Addiction is a brutal and often deadly disease, and Lindsay and Tyler have fought very hard and won some battles, but they haven’t won the war. For the rest of their lives they will be addicts, so we will never stop praying or thanking God for the blessing of their sobriety. They will always need our prayers, our support, our encouragement and our love. They have two very special reasons to never use again – a beautiful little 4-year-old princess, Sadie, who is a joy that cannot be put into words, and a sweet 6-month-old baby boy, Micah, with a smile that melts our hearts. Micah was born on May 29, 2016. That was Roman’s birth date. I was worried this would be a sad thing for our daughter. Instead, she says it is a sweet thing. And our family believes it is a sort of spiritual message.

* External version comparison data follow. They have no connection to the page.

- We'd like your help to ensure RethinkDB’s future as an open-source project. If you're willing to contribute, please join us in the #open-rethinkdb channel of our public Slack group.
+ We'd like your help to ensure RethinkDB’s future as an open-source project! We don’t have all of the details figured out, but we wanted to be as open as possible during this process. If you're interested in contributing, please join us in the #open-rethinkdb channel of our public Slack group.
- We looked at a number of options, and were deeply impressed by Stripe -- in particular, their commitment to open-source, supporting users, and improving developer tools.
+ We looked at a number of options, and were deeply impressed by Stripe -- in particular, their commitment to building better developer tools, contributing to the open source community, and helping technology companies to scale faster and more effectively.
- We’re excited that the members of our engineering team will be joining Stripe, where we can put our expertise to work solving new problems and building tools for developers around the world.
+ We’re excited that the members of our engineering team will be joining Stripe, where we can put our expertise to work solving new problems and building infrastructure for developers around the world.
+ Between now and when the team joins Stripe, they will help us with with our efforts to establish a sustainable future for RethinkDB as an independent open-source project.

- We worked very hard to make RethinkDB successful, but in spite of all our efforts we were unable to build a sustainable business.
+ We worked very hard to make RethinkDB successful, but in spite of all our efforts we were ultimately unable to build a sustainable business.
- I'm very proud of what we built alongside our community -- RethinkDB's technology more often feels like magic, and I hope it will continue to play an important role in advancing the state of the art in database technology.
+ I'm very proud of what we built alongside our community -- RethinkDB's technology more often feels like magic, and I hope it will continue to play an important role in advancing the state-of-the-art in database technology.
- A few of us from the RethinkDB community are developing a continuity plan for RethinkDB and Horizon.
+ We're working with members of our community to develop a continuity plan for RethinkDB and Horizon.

This young woman is a wonderful and amazing mother and daughter. Lindsay and Tyler are sober, have been working hard, and they have a very nice home for their family. I feel with all of my heart that they will continue to grow and flourish in their sobriety. She has met all requirements to get back custody of Sadie.

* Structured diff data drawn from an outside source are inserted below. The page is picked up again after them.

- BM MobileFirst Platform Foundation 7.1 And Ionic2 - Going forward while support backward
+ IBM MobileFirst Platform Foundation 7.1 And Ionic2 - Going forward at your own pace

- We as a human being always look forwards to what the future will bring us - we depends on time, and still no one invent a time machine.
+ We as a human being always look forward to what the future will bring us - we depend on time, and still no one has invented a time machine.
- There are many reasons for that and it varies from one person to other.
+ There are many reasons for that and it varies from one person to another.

I am sure that some people will ask, “Why would you tell this story to the world – aren’t you embarrassed and ashamed?” No, I’m not. Drug addiction happens in all types of families – rich, poor, highly educated, poorly educated, the best neighborhoods, very bad neighborhoods, in the cities and in the country.
I don’t mind sharing our story because drug abuse, especially opiates and heroin, is an epidemic of enormous proportions right now in this very town, in our state, and in our country, and it is on your side of town as well as mine, and most likely in your very neighborhood. I feel that God has allowed us to go through all of this for reasons unknown to us – that only He knows. But we believe it was in order to strengthen us, to make us grateful for what has come to pass and for what we have now, and to use us so that our story might be a bit of hope to others or even one family or one person. If we can give hope or encouragement to even one family or hurting parent who has a child or loved one in the grips of addiction so that they know they are not alone, we gladly put aside pride.
I hope if there are those in similar circumstances, they will not be afraid to ask for prayer or to discuss what they are going through with friends, family, and others going through the same things – because there are many. I also pray that they will never forget, no matter how alone they feel, that even though He may often be quiet, He hears our prayers. We must continue to have faith and know that He is the one and only God, we are His children, He loves us, and He is always and forever with us.